Дочитав письмо до конца, Шарль мысленно порадовался мудрости своего решения: Констанция получила то, что хотела, но при желании всегда сможет покинуть стены обители и вернуться к светской жизни.
…Пасмурная и дождливая весна все не кончалась, и сервы молили Господа и Деву Марию, чтобы хотя бы лето выдалось сухим и теплым. В противном случае весь урожай мог погибнуть на корню.
Из-за непогоды Шарль выбирался из замка все реже. К чему, если дичи в лесу почти не осталось? Егеря виновато объясняли сие недоразумение затянувшимся ненастьем и робко намекали, что за истекшие полгода граф, возможно, несколько переусердствовал в своем неудержимом истреблении вепрей, лис, волков, оленей и косуль в собственных угодьях.

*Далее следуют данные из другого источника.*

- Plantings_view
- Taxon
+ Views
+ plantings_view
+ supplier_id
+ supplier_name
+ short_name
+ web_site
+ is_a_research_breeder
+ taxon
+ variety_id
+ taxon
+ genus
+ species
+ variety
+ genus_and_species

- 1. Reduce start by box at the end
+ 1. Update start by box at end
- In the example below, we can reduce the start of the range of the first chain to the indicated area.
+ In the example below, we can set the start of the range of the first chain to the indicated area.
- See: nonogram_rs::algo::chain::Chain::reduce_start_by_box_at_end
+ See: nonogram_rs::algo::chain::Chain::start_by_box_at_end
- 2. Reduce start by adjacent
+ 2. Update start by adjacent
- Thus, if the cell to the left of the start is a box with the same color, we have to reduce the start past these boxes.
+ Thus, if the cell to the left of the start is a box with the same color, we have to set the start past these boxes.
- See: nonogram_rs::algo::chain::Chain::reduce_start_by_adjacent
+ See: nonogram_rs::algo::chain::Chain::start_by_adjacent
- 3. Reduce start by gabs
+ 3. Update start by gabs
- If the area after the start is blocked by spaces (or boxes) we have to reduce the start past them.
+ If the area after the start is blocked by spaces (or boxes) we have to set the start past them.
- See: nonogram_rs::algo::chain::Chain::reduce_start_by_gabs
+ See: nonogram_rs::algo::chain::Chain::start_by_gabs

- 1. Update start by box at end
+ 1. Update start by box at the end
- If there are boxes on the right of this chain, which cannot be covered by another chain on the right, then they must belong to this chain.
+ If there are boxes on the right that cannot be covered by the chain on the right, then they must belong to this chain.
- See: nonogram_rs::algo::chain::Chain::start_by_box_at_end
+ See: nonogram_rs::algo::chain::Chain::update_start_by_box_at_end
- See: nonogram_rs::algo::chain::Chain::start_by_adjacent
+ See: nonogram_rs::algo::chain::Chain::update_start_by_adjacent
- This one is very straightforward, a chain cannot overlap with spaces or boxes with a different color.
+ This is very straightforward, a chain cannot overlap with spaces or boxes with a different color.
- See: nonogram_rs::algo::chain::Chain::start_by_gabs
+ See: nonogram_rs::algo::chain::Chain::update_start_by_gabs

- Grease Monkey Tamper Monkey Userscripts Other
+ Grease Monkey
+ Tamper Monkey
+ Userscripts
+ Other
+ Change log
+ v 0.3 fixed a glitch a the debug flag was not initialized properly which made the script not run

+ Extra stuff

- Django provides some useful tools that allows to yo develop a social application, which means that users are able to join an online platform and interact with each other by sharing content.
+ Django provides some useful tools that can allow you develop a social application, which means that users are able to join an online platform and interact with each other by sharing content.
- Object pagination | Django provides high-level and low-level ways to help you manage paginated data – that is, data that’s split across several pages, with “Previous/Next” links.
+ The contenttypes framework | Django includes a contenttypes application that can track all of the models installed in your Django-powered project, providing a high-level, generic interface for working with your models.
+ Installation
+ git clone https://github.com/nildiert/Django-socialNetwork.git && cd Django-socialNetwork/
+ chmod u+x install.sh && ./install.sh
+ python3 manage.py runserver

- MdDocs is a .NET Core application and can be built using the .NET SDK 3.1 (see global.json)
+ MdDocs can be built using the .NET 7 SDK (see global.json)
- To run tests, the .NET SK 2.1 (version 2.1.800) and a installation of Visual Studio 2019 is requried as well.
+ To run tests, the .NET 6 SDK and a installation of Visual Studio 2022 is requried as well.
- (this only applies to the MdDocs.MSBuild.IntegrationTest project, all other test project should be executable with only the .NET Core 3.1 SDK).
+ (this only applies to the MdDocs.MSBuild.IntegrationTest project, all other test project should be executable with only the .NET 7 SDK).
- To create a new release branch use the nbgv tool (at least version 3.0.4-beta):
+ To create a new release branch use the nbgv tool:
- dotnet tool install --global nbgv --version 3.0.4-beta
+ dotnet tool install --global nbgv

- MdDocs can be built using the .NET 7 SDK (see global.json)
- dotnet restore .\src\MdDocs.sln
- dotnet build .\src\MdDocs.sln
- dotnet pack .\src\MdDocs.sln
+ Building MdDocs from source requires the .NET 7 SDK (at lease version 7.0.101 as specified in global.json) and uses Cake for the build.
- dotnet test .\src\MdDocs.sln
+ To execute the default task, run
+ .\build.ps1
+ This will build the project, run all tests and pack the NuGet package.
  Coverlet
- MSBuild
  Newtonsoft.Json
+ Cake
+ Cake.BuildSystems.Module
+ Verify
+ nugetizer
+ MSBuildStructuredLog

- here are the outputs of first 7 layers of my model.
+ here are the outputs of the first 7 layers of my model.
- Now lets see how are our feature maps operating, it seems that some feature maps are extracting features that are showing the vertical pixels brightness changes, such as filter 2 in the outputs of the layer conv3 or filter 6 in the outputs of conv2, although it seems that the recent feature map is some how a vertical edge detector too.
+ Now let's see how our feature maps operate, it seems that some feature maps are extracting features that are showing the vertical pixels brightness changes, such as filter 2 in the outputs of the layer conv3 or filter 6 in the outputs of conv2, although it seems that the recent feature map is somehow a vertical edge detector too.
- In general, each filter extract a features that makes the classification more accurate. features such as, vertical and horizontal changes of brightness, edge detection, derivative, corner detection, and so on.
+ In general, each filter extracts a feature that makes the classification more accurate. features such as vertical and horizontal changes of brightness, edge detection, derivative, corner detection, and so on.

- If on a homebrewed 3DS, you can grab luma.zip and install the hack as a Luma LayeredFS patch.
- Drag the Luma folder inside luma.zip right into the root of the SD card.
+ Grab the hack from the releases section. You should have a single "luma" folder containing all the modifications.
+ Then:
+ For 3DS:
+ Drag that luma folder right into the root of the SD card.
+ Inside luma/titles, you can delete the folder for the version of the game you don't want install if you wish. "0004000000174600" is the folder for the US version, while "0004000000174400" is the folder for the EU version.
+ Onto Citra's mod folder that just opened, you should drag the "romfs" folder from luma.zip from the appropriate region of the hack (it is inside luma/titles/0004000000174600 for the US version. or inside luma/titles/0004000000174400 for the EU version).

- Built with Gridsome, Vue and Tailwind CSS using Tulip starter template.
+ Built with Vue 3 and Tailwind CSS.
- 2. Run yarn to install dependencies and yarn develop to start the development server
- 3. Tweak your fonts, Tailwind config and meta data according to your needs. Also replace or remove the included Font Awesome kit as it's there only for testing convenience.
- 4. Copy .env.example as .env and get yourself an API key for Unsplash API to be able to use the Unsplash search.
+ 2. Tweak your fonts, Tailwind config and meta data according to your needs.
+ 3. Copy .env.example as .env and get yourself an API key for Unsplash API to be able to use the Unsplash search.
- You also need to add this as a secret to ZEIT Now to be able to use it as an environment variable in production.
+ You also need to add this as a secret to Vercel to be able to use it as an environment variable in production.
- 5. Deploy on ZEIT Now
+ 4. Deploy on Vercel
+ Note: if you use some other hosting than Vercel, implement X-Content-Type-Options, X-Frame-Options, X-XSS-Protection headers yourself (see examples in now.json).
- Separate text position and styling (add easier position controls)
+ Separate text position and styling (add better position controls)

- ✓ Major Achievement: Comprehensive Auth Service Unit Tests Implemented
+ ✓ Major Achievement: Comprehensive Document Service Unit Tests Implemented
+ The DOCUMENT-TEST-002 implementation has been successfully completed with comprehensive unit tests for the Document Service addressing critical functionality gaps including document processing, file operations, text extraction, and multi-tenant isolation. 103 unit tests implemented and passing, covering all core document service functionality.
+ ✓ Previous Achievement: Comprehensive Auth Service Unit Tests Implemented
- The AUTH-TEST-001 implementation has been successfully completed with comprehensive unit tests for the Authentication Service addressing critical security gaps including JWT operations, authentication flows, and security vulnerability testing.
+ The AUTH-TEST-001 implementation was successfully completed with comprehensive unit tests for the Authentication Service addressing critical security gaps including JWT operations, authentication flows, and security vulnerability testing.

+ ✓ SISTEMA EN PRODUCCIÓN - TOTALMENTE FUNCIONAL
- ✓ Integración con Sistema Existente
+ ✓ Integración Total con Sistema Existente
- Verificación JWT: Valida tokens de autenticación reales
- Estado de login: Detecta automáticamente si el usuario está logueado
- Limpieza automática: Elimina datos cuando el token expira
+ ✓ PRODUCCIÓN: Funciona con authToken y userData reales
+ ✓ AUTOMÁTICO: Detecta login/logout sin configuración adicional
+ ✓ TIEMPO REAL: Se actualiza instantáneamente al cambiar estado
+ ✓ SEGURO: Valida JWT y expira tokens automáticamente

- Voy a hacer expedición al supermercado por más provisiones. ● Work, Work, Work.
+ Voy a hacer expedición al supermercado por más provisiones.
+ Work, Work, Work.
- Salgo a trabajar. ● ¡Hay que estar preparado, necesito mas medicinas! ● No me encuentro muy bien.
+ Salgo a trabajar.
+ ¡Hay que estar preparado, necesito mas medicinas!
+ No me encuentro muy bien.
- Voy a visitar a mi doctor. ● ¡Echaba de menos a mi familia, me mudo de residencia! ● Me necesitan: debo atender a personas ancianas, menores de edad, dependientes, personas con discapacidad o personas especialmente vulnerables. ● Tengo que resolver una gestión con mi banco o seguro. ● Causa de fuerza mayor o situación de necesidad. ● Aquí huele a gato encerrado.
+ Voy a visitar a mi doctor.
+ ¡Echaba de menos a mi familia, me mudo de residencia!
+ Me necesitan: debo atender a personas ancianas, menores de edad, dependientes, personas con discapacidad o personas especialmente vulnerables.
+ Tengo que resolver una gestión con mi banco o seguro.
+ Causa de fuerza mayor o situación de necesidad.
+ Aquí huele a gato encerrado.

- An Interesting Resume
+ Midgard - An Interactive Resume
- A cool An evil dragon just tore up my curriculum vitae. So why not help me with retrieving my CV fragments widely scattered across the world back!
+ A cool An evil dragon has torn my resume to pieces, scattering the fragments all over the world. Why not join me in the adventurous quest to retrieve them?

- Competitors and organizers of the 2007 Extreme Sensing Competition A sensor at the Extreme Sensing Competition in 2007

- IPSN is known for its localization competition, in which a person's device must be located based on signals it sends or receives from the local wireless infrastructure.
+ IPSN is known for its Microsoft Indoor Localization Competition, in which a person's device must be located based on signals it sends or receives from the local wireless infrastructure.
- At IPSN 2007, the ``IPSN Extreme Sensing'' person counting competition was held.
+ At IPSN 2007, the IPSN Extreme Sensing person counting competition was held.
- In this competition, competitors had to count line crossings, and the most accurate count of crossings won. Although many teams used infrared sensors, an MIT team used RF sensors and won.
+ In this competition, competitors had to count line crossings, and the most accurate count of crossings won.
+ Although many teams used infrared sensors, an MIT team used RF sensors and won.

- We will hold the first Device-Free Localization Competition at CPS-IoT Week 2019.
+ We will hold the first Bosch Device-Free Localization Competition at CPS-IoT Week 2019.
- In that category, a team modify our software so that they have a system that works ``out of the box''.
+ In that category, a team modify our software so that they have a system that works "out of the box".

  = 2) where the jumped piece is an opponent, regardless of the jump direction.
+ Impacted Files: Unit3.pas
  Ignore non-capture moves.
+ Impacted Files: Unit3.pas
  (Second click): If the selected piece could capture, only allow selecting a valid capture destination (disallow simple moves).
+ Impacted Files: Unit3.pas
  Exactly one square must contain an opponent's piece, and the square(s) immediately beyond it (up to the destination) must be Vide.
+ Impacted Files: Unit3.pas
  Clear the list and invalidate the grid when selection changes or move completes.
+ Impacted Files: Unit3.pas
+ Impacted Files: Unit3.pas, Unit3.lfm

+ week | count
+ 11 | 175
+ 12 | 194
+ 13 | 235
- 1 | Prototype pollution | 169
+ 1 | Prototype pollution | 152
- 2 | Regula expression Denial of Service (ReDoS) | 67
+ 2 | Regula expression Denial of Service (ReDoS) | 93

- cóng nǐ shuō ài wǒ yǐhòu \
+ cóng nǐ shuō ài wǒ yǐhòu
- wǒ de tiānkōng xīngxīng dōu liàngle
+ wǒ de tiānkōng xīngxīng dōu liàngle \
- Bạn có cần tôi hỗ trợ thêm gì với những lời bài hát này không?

Шарль невыносимо страдал от скуки. Желание пить вино днями напролет со временем тоже иссякло, и, за неимением других развлечений, он стал часами пропадать в библиотеке, сохранившейся еще от прежних хозяев ― сиятельных графов д’Олона и де Боже. Чтение, к его удивлению, оказалось весьма увлекательным занятием: открыв любую, взятую с полки наугад книгу, граф уже не мог от нее оторваться.
Однажды ему на глаза попалась старинная поваренная книга, которой на вид было лет двести, не меньше. Шарль с неподдельным интересом перечитал все рецепты французских пращуров времен первых Крестовых походов, после чего приказал своему повару приготовить блюда по некоторым из них, выбранным по наитию.
В предвкушении наслаждения неведомой древней кухней Шарль даже занял свое место за столом раньше обычного. Наконец появился повар с огромной супницей, а за ним семенили многочисленные слуги, гордо несущие подносы с различными яствами. В нос ударил терпкий аромат трав и свежезапеченного мяса…
Испробовав почти все блюда, Шарль, однако, вынужден был констатировать, что хоть они и вкусны, но, увы, ничего необычного в них нет…
Когда очередь дошла до десерта, в обеденный зал вошел лакей и, отвесив надлежащий поклон, бесстрастно доложил:
– Ваше сиятельство! У ворот замка остановилась богатая карета с сопровождающим ее эскортом. Путешествующая знатная дама, ее компаньонка, форейтор и трое телохранителей измучены дорогой и непогодой и просят вас о ночлеге.
Шарль замер, так и не успев поднести ко рту десертную вилку с соблазнительной вишенкой: замок Аржиньи давно не принимал гостей, а тем более знатных дам!
– Вели немедленно опустить мост и открыть ворота! ― порывисто распорядился граф.
Лакей поклонился и умчался исполнять приказание хозяина.
Дормез (тяжелая массивная карета, предназначенная для дальних путешествий), запряженная шестеркой отменных испанских лошадей и сопровождаемая тремя всадниками, миновала мост, ворота и проследовала во внутренний двор замка, заполонив почти все его пространство.